Passarono molti giorni. Il serpente divenne un semplice scheletro ricoperto dalla pelle. Di tanto in tanto, di notte, usciva in cerca di cibo. Per paura dei ragazzi non usciva dalla tana durante il giorno. Da quando aveva ricevuto la parola sacra dal maestro, aveva smesso di fare del male agli altri. Egli proseguiva la sua vita strisciando a terra, cibandosi di foglie e frutti che cadevano dagli alberi. Circa un anno dopo, lo Yogi passò di nuovo di lì e chiese del serpente. I pastori gli dissero che era morto. Ma lui non ci credette. Sapeva che il serpente non sarebbe potuto morire prima di aver raggiunto il frutto della parola sacra con cui era stato iniziato. Trovò la strada in cui l’aveva incontrato e, cercando qua e là, lo chiamò con il nome che gli aveva dato. Sentendo la voce del maestro, il serpente uscì dalla sua tana e si inchinò a lui con grande riverenza. “Come stai?” chiese lo Yogi. “Sto bene, signore”, rispose il serpente. E continuò: “Venerato signore, lei mi ha ordinato di non fare del male a nessuno. Così ho vissuto solo di foglie e frutti. Forse questo mi ha fatto dimagrire.” Il serpente aveva sviluppato la qualità di Sattva; non poteva arrabbiarsi con nessuno. Aveva completamente dimenticato che i mandriani l’avevano quasi ucciso. Lo Yogi disse: “Non può essere solo la mancanza di cibo ad averti ridotto in questo stato. Ci deve essere un’altra ragione. Pensaci.” Il serpente allora si ricordò che i ragazzi lo avevano schiacciato a terra.

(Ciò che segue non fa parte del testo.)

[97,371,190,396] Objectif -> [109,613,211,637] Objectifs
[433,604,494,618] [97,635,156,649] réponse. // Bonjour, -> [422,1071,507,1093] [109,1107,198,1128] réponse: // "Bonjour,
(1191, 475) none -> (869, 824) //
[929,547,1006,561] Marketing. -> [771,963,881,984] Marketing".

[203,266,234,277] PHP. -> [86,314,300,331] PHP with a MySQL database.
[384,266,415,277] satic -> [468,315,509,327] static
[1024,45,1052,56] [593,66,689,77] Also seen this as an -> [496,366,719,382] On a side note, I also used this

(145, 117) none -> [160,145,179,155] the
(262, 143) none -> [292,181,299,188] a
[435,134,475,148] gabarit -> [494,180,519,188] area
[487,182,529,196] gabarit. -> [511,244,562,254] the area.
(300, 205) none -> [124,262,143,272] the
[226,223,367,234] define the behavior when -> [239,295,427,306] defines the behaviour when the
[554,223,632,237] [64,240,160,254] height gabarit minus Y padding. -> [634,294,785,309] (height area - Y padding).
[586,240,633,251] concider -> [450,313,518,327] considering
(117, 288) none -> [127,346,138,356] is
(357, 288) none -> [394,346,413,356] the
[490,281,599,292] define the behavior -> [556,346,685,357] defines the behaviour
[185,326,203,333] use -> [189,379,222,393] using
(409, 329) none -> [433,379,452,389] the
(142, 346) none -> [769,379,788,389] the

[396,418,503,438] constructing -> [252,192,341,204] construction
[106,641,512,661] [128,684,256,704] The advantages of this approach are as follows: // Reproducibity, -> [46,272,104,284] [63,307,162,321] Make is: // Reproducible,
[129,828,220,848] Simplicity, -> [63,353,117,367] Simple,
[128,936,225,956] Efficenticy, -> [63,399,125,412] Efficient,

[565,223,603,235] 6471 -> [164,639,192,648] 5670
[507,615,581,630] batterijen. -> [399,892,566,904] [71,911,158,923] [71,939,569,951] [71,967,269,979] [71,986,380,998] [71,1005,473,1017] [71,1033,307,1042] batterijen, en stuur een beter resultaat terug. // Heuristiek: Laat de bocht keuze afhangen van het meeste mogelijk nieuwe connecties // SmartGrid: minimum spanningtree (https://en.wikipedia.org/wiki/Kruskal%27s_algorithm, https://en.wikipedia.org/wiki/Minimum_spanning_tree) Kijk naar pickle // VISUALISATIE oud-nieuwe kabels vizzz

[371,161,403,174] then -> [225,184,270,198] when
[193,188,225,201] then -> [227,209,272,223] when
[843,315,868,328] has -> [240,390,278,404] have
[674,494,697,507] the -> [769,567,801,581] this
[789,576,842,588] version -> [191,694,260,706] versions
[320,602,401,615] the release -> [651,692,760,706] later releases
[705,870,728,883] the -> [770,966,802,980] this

Lui rispose: “Sì, venerato signore, ora ricordo. Un giorno dei ragazzi mi hanno gettato violentemente a terra. Dopotutto, sono ignoranti. Non si sono resi conto del grande cambiamento avvenuto nella mia mente: come avrebbero potuto sapere che non avrei morso o fatto del male a nessuno? Lo Yogi esclamò: “Vergognati, sei così sciocco! Non sai come proteggerti! Ti ho sì chiesto di non mordere, ma non ti ho vietato di farlo e di subire violenza. Perché non li hai spaventati fischiando?”

I benefici di Ahimsa

La pratica di Ahimsa sviluppa l’amore. Ahimsa è un altro nome della verità o dell’amore. Ahimsa è amore universale. È amore puro. È la Premessa divina. Dove c’è amore, c’è Ahimsa. Dove c’è Ahimsa, ci sono amore e azione disinteressata.
Quindi, Ahimsa non è semplicemente non nuocere in senso negativo. È l’amore cosmico positivo, lo sviluppo di un atteggiamento mentale in cui l’odio viene sostituito dall’amore.
Ahimsa è il vero sacrificio, Ahimsa è il perdono. Ahimsa è Shakti. Ahimsa è la vera forza.
Il potere di Ahimsa è più grande del potere dell’intelletto.
È facile sviluppare l’intelletto, ma è difficile sviluppare il cuore. La pratica di Ahimsa sviluppa il cuore in modo meraviglioso.

Come praticare Ahimsa

Come praticare Ahimsa nella nostra vita? Swami dice che l’aspetto più importante è l’atteggiamento interiore, la motivazione interiore: ci si può difendere, certo, ma con una mente equilibrata. E tutte le pratiche Yoga ci aiutano a trasformare il nostro atteggiamento interiore. Una maggiore presenza di Sattva ridurrà il Rajas che ci spinge a vendicarci o il Tamas che ci spinge a danneggiare fisicamente altri esseri.